Sixième long métrage de Sam Peckinpah, Straw Dogs est le premier film du cinéaste à ne pas être un western et dont l’action est contemporaine de son tournage. En abandonnant non seulement le territoire des Etats-Unis mais aussi le genre américain par excellence, Peckinpah décide de se confronter à un sujet qui le passionne : la barbarie, enfouie sous le vernis plus ou moins épais des lois et de la civilisation, toujours prompte à exploser.

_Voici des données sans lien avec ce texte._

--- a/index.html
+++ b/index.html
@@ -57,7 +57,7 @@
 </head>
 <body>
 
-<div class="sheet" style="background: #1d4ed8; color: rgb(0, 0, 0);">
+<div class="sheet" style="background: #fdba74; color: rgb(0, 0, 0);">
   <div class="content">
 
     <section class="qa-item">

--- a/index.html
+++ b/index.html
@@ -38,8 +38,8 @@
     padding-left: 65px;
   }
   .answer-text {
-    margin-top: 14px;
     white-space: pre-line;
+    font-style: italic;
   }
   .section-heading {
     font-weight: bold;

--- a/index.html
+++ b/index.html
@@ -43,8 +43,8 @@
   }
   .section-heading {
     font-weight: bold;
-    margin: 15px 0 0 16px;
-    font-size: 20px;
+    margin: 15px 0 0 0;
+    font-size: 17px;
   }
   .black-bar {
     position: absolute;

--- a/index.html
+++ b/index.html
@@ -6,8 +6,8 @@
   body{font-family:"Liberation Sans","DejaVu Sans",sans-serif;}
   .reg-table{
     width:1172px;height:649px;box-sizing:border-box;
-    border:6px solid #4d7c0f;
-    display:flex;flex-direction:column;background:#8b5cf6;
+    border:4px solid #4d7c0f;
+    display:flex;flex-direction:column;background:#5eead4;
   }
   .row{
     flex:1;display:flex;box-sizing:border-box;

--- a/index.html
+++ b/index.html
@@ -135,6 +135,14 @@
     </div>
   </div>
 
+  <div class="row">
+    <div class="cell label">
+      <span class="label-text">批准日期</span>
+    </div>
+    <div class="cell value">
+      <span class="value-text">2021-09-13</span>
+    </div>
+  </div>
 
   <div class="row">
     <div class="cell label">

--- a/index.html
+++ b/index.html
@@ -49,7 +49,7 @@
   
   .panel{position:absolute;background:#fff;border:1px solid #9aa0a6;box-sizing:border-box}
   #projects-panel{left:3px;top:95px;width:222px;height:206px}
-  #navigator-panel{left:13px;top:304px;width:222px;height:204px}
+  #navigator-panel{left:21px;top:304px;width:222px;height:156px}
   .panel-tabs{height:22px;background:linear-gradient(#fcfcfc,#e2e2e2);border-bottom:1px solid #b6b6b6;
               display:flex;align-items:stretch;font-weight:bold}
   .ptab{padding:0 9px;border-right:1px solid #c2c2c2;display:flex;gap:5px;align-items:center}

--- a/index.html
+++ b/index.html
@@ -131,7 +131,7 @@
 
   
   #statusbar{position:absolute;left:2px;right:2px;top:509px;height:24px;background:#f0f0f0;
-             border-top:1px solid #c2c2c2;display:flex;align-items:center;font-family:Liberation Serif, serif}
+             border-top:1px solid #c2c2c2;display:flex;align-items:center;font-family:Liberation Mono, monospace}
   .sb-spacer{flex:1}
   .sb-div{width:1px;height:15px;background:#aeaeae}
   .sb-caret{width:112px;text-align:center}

Si le film emprunte au drame psychologique pour s’interroger sur l’importance de la violence, on retrouve dans Straw Dogs des situations qui appartiennent au western : en particulier l’assaut final, dans lequel le “héros” doit à la fois protéger un fugitif ayant trouvé refuge sous son toit, sa femme, mais surtout sa maison. Tout le film de Peckinpah installe une tension progressive jusqu’au morceau de bravoure final, déchaînement baroque de violence et de mort, mis en scène avec un art du montage et du ralenti établi depuis The Wild Bunch et ses fusillades sanglantes.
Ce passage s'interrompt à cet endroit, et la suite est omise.